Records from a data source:

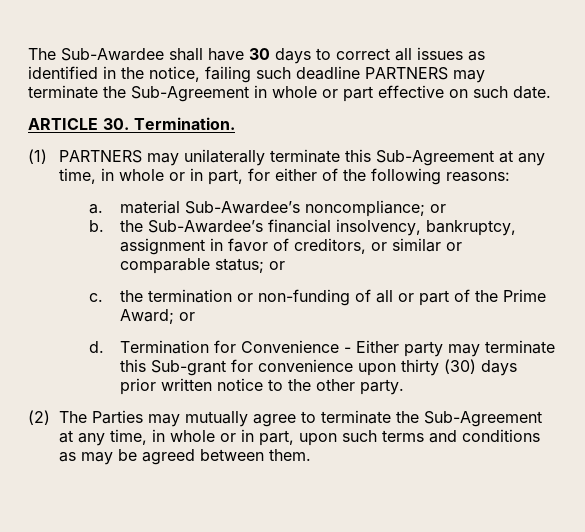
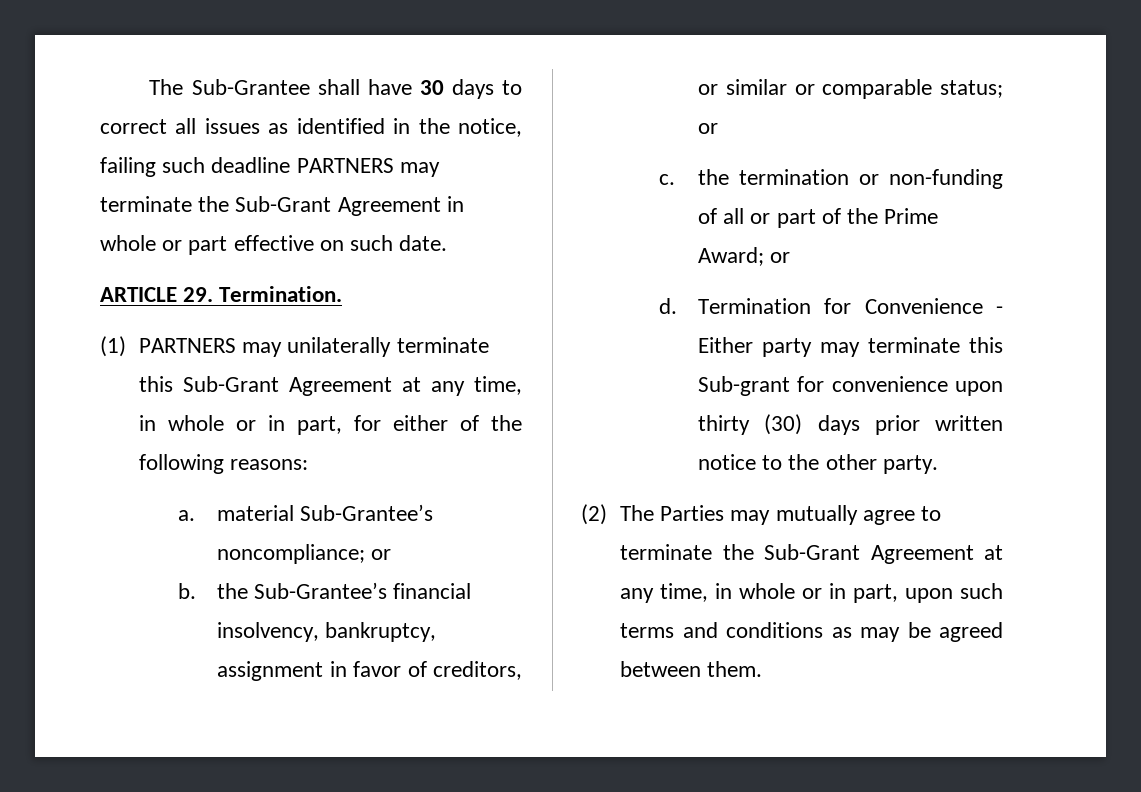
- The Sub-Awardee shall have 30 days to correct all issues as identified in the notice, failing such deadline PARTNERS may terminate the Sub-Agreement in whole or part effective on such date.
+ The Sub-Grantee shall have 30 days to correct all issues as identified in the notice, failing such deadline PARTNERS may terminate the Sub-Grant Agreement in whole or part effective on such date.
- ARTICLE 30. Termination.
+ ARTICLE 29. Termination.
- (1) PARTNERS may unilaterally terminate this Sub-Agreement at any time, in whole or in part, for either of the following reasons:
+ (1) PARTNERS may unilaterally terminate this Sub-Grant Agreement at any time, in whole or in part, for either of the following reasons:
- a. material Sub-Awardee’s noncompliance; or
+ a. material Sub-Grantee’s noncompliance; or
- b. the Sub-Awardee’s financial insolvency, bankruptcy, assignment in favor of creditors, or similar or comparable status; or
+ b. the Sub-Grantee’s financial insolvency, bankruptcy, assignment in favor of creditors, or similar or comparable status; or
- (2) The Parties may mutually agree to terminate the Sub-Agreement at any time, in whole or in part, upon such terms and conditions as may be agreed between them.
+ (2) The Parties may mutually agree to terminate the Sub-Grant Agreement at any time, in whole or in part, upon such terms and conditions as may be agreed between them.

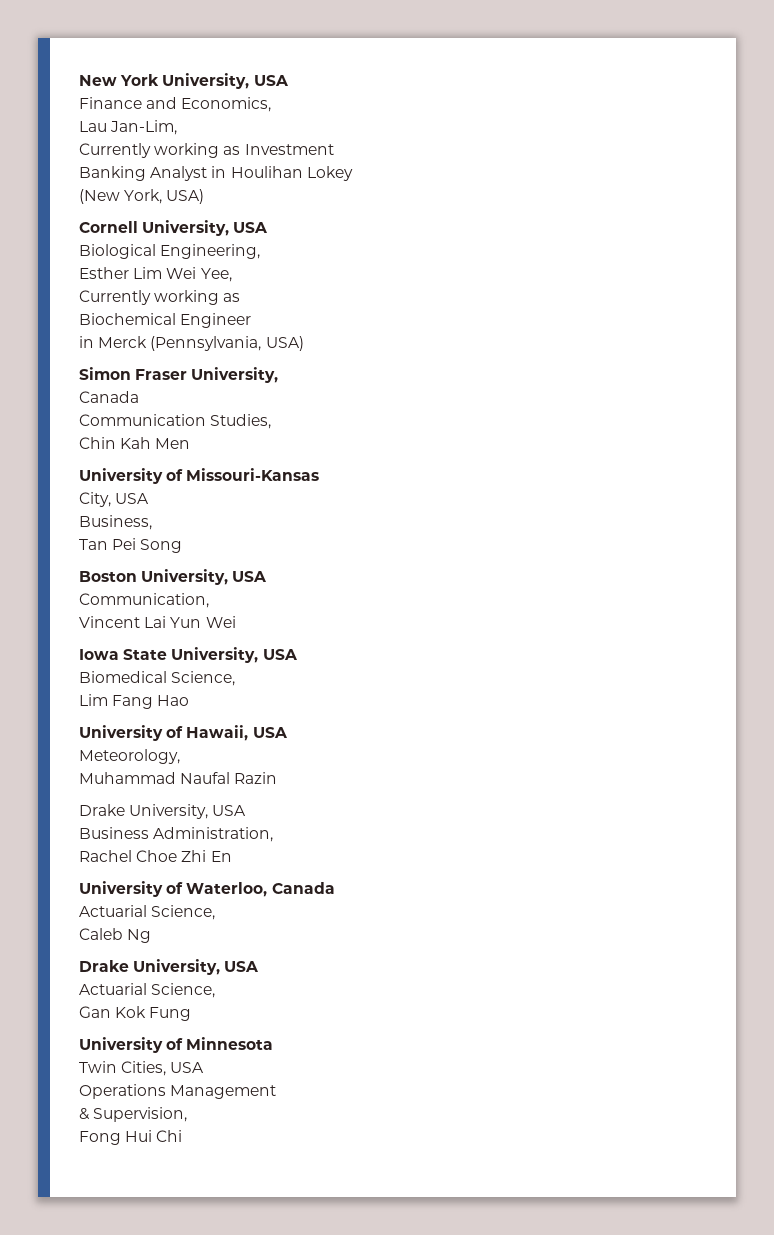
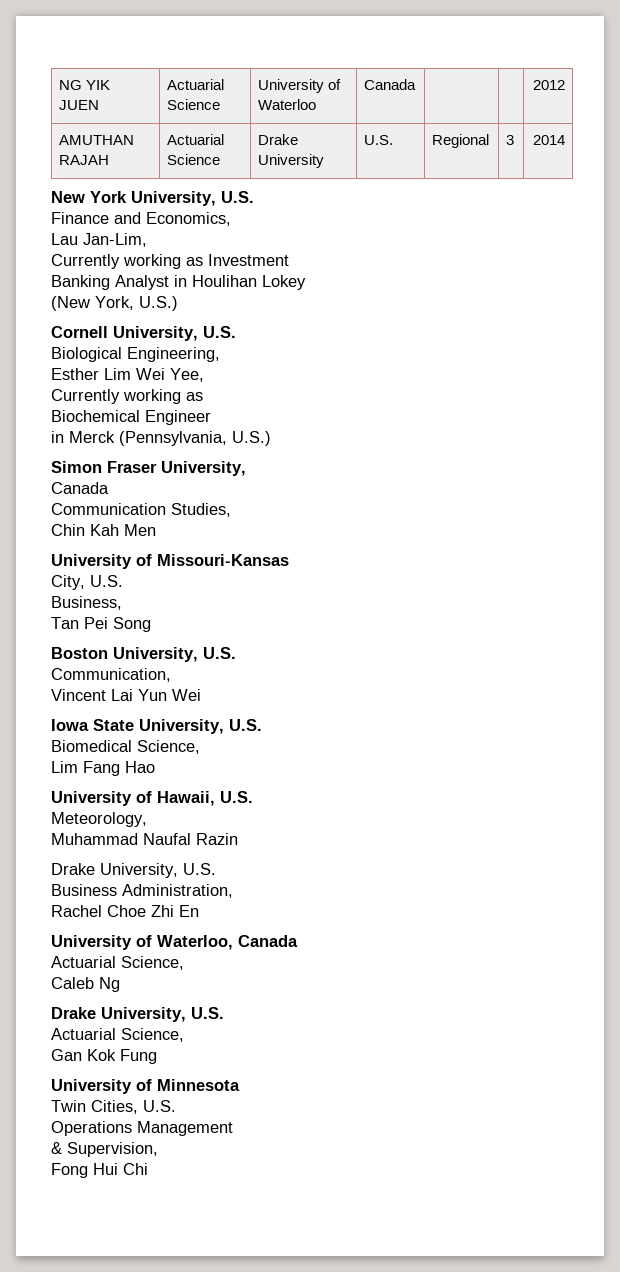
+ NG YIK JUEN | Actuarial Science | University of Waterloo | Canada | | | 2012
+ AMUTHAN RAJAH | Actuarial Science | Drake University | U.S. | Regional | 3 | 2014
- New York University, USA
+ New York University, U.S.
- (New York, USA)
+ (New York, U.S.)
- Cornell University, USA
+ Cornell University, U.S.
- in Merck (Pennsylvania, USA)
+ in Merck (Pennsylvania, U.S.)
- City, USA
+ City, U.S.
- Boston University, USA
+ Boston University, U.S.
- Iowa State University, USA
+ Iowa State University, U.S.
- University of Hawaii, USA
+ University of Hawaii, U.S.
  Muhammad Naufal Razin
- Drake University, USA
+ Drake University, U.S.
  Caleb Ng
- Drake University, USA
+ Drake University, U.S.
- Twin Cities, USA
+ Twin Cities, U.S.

Your assignment:
Please show every line above that includes the word "agreed".

Output for this task:
- (2) The Parties may mutually agree to terminate the Sub-Agreement at any time, in whole or in part, upon such terms and conditions as may be agreed between them.
+ (2) The Parties may mutually agree to terminate the Sub-Grant Agreement at any time, in whole or in part, upon such terms and conditions as may be agreed between them.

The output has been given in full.